-- Opening Marker --

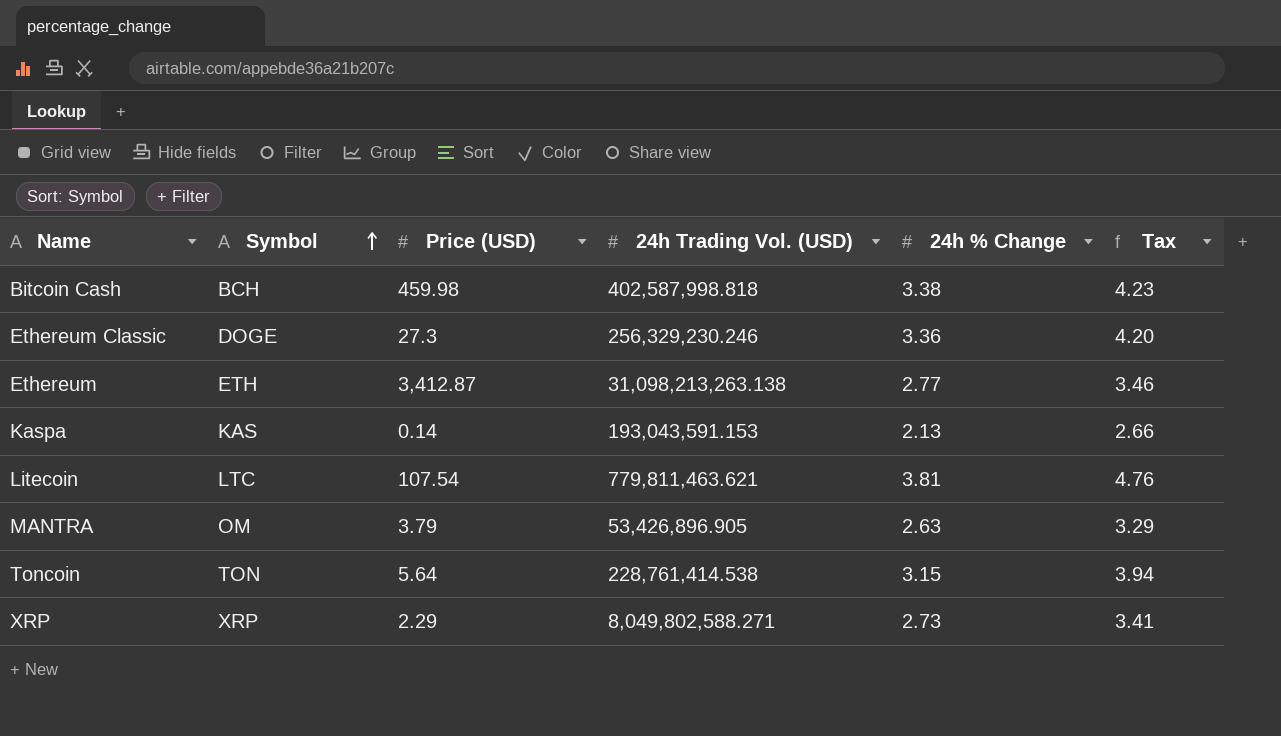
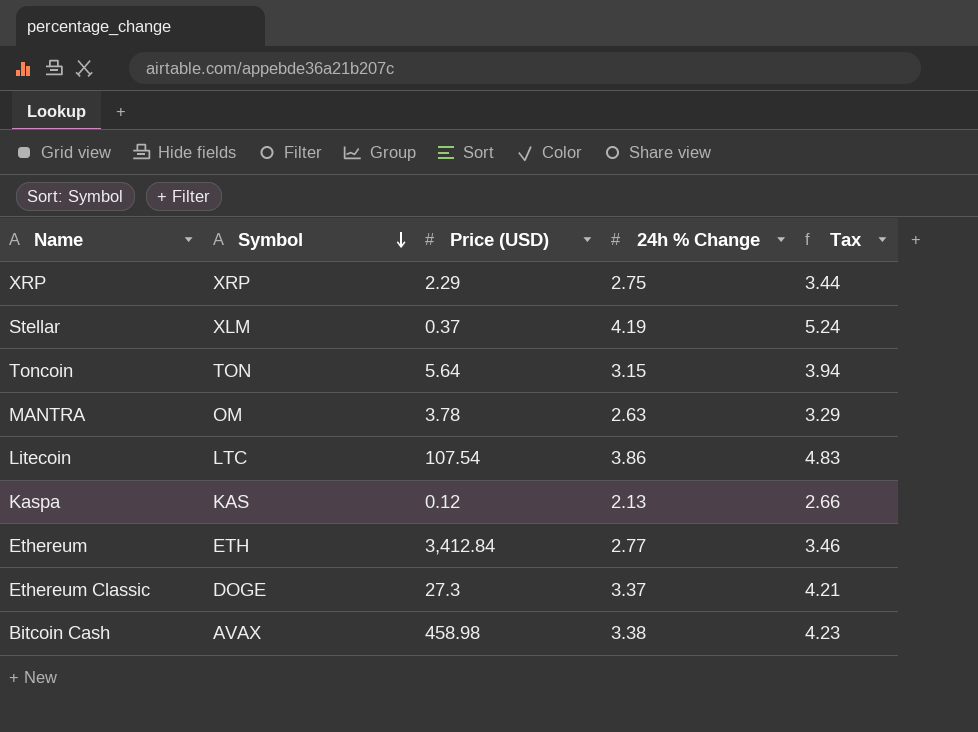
row order: Symbol ascending -> Symbol descending
column 24h Trading Vol. (USD) | position: 4 -> none
XRP | 24h % Change: 2.73 -> 2.75
XRP | Tax: 3.41 -> 3.44
row Stellar: none -> XLM | 0.37 | 4.19 | 5.24
MANTRA | Price (USD): 3.79 -> 3.78
Litecoin | 24h % Change: 3.81 -> 3.86
Litecoin | Tax: 4.76 -> 4.83
Kaspa | Price (USD): 0.14 -> 0.12
Ethereum | Price (USD): 3,412.87 -> 3,412.84
Ethereum Classic | 24h % Change: 3.36 -> 3.37
Ethereum Classic | Tax: 4.20 -> 4.21
Bitcoin Cash | Symbol: BCH -> AVAX
Bitcoin Cash | Price (USD): 459.98 -> 458.98

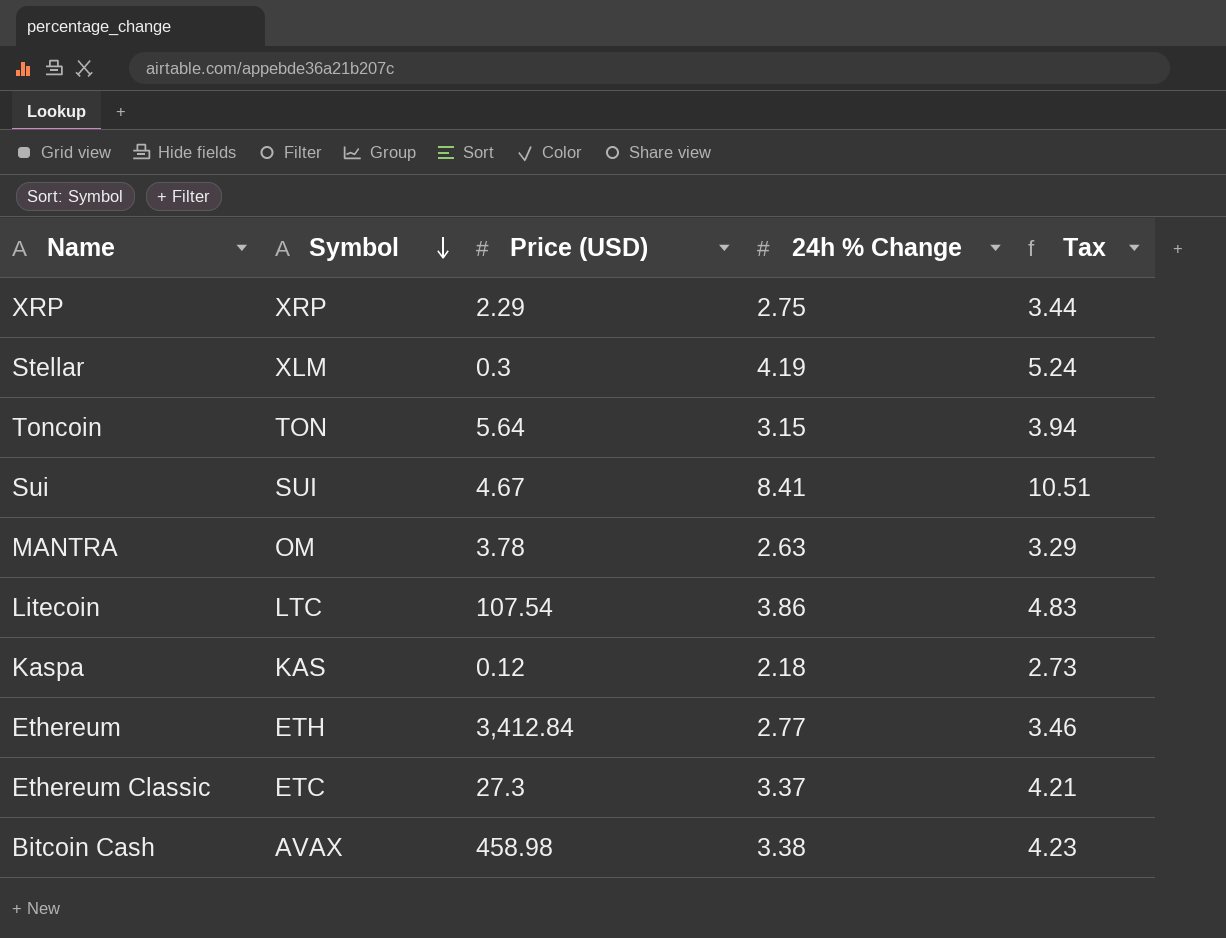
Stellar | Price (USD): 0.37 -> 0.3
row Sui: none -> SUI | 4.67 | 8.41 | 10.51
Kaspa | 24h % Change: 2.13 -> 2.18
Kaspa | Tax: 2.66 -> 2.73
Ethereum Classic | Symbol: DOGE -> ETC

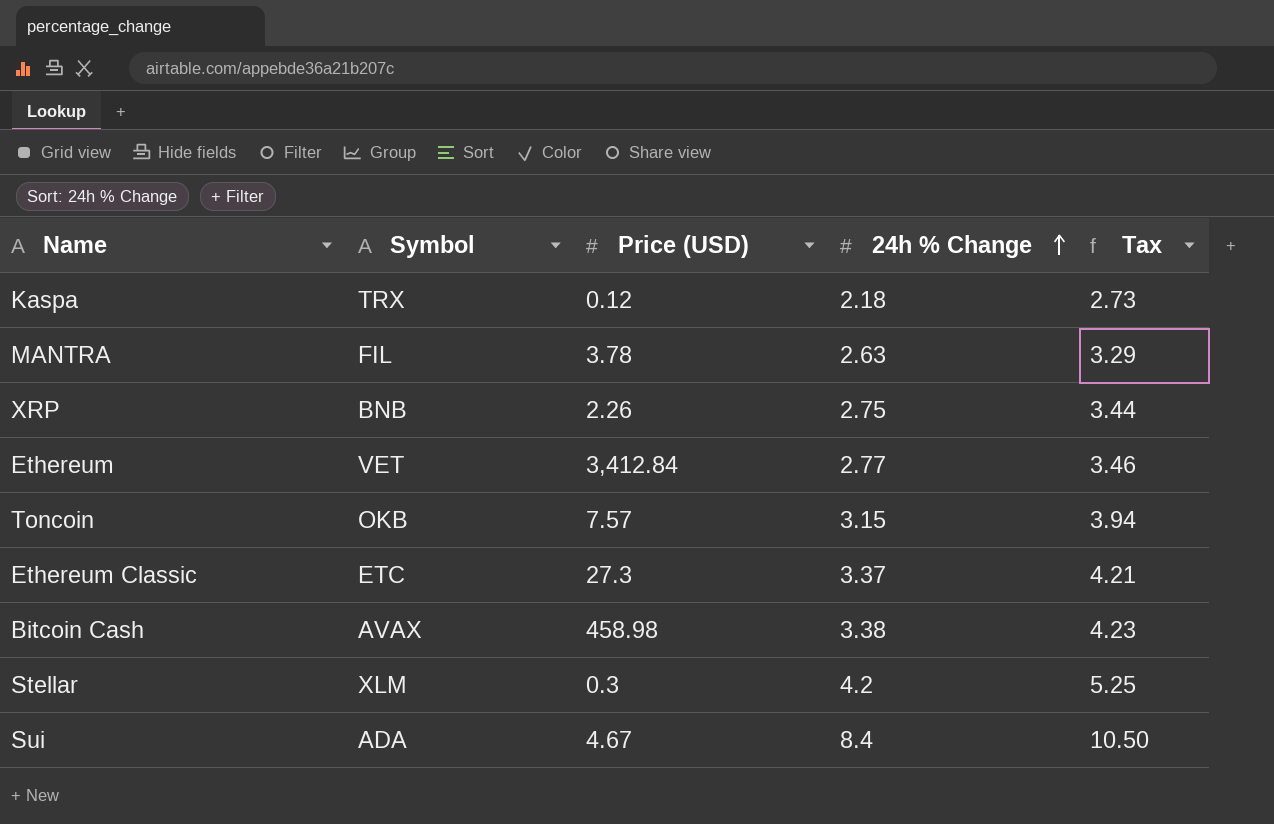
row order: Symbol descending -> 24h % Change ascending
row Litecoin: LTC | 107.54 | 3.86 | 4.83 -> none
Kaspa | Symbol: KAS -> TRX
MANTRA | Symbol: OM -> FIL
XRP | Symbol: XRP -> BNB
XRP | Price (USD): 2.29 -> 2.26
Ethereum | Symbol: ETH -> VET
Toncoin | Symbol: TON -> OKB
Toncoin | Price (USD): 5.64 -> 7.57
Stellar | 24h % Change: 4.19 -> 4.2
Stellar | Tax: 5.24 -> 5.25
Sui | Symbol: SUI -> ADA
Sui | 24h % Change: 8.41 -> 8.4
Sui | Tax: 10.51 -> 10.50

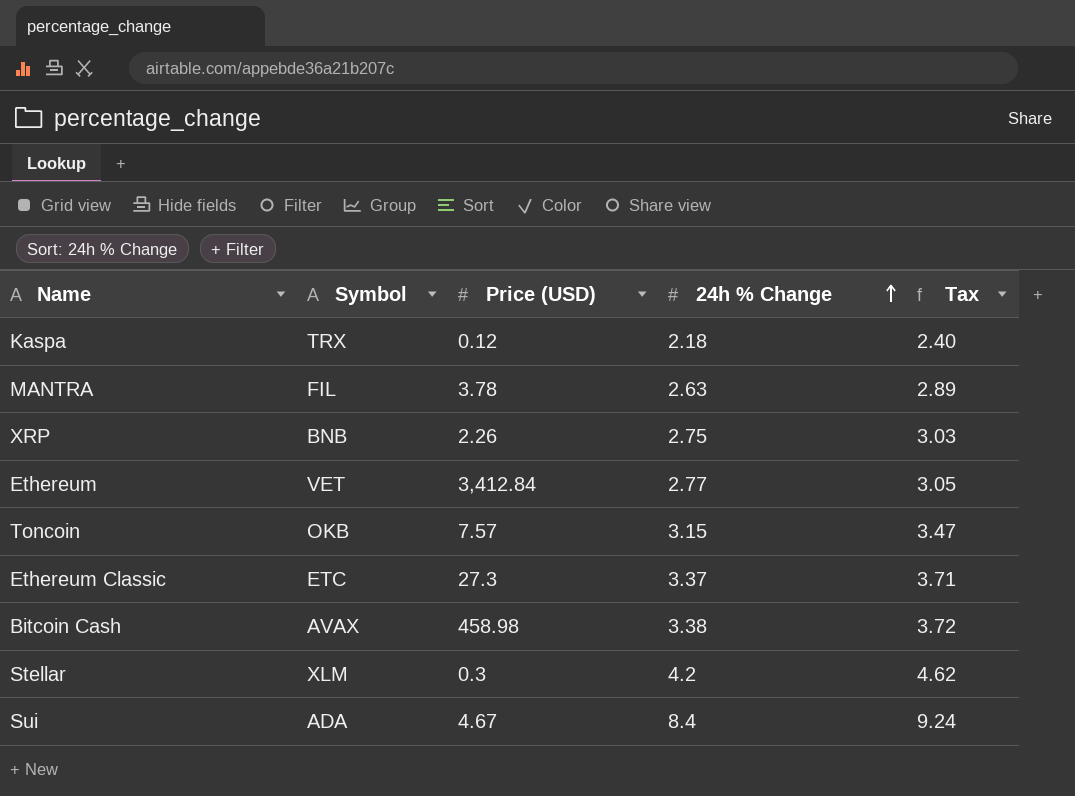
column Tax | formula: [24h % Change] * 1.25 -> [24h % Change] * 1.1

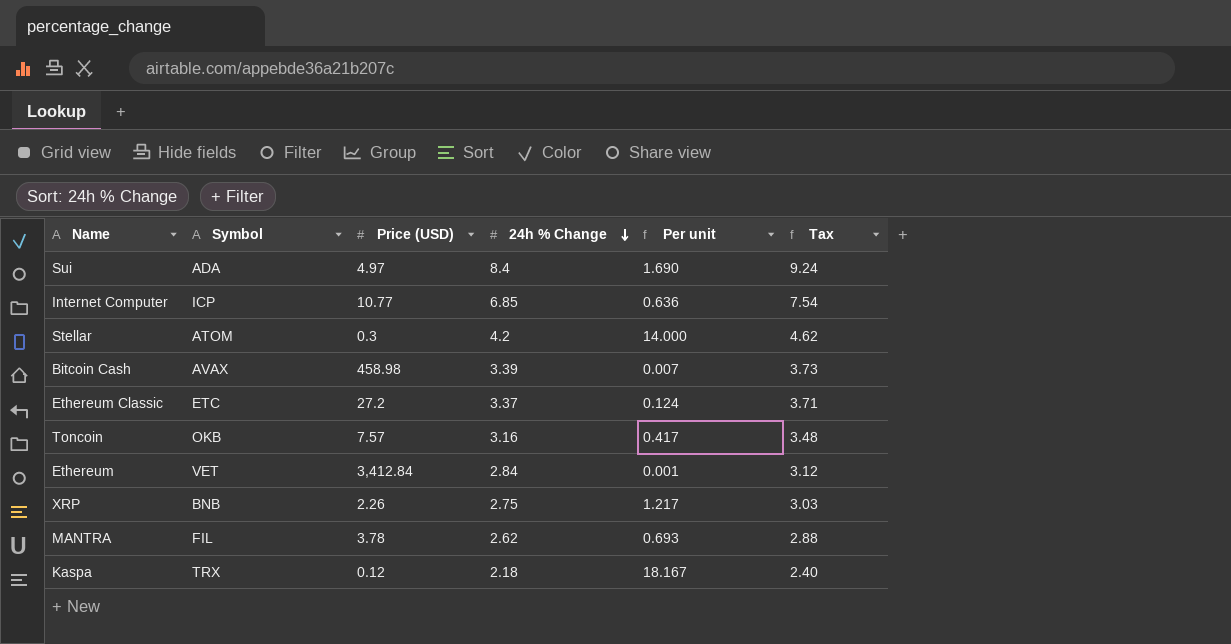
row order: 24h % Change ascending -> 24h % Change descending
column Per unit | formula: none -> [24h % Change] / [Price (USD)]
Sui | Price (USD): 4.67 -> 4.97
row Internet Computer: none -> ICP | 10.77 | 6.85 | 0.636 | 7.54
Stellar | Symbol: XLM -> ATOM
Bitcoin Cash | 24h % Change: 3.38 -> 3.39
Bitcoin Cash | Tax: 3.72 -> 3.73
Ethereum Classic | Price (USD): 27.3 -> 27.2
Toncoin | 24h % Change: 3.15 -> 3.16
Toncoin | Tax: 3.47 -> 3.48
Ethereum | 24h % Change: 2.77 -> 2.84
Ethereum | Tax: 3.05 -> 3.12
MANTRA | 24h % Change: 2.63 -> 2.62
MANTRA | Tax: 2.89 -> 2.88

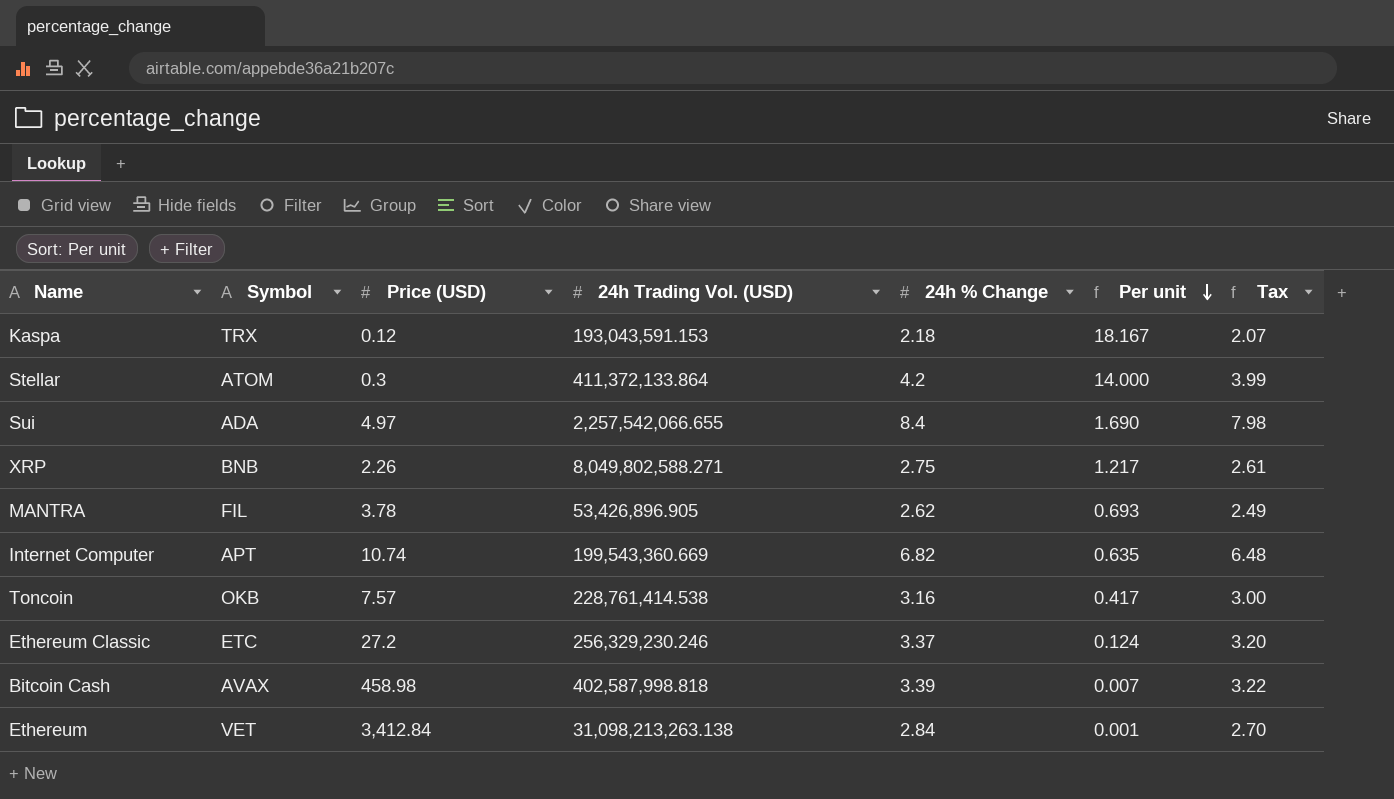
row order: 24h % Change descending -> Per unit descending
column 24h Trading Vol. (USD) | position: none -> 4
column Tax | formula: [24h % Change] * 1.1 -> [24h % Change] * 0.95
Internet Computer | Symbol: ICP -> APT
Internet Computer | Price (USD): 10.77 -> 10.74
Internet Computer | 24h % Change: 6.85 -> 6.82
Internet Computer | Per unit: 0.636 -> 0.635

-- Closing Marker --

Exact copy, no pictures: write out all the records above.

** TASK RESPONSE **
row order: Symbol ascending -> Symbol descending
column 24h Trading Vol. (USD) | position: 4 -> none
XRP | 24h % Change: 2.73 -> 2.75
XRP | Tax: 3.41 -> 3.44
row Stellar: none -> XLM | 0.37 | 4.19 | 5.24
MANTRA | Price (USD): 3.79 -> 3.78
Litecoin | 24h % Change: 3.81 -> 3.86
Litecoin | Tax: 4.76 -> 4.83
Kaspa | Price (USD): 0.14 -> 0.12
Ethereum | Price (USD): 3,412.87 -> 3,412.84
Ethereum Classic | 24h % Change: 3.36 -> 3.37
Ethereum Classic | Tax: 4.20 -> 4.21
Bitcoin Cash | Symbol: BCH -> AVAX
Bitcoin Cash | Price (USD): 459.98 -> 458.98

Stellar | Price (USD): 0.37 -> 0.3
row Sui: none -> SUI | 4.67 | 8.41 | 10.51
Kaspa | 24h % Change: 2.13 -> 2.18
Kaspa | Tax: 2.66 -> 2.73
Ethereum Classic | Symbol: DOGE -> ETC

row order: Symbol descending -> 24h % Change ascending
row Litecoin: LTC | 107.54 | 3.86 | 4.83 -> none
Kaspa | Symbol: KAS -> TRX
MANTRA | Symbol: OM -> FIL
XRP | Symbol: XRP -> BNB
XRP | Price (USD): 2.29 -> 2.26
Ethereum | Symbol: ETH -> VET
Toncoin | Symbol: TON -> OKB
Toncoin | Price (USD): 5.64 -> 7.57
Stellar | 24h % Change: 4.19 -> 4.2
Stellar | Tax: 5.24 -> 5.25
Sui | Symbol: SUI -> ADA
Sui | 24h % Change: 8.41 -> 8.4
Sui | Tax: 10.51 -> 10.50

column Tax | formula: [24h % Change] * 1.25 -> [24h % Change] * 1.1

row order: 24h % Change ascending -> 24h % Change descending
column Per unit | formula: none -> [24h % Change] / [Price (USD)]
Sui | Price (USD): 4.67 -> 4.97
row Internet Computer: none -> ICP | 10.77 | 6.85 | 0.636 | 7.54
Stellar | Symbol: XLM -> ATOM
Bitcoin Cash | 24h % Change: 3.38 -> 3.39
Bitcoin Cash | Tax: 3.72 -> 3.73
Ethereum Classic | Price (USD): 27.3 -> 27.2
Toncoin | 24h % Change: 3.15 -> 3.16
Toncoin | Tax: 3.47 -> 3.48
Ethereum | 24h % Change: 2.77 -> 2.84
Ethereum | Tax: 3.05 -> 3.12
MANTRA | 24h % Change: 2.63 -> 2.62
MANTRA | Tax: 2.89 -> 2.88

row order: 24h % Change descending -> Per unit descending
column 24h Trading Vol. (USD) | position: none -> 4
column Tax | formula: [24h % Change] * 1.1 -> [24h % Change] * 0.95
Internet Computer | Symbol: ICP -> APT
Internet Computer | Price (USD): 10.77 -> 10.74
Internet Computer | 24h % Change: 6.85 -> 6.82
Internet Computer | Per unit: 0.636 -> 0.635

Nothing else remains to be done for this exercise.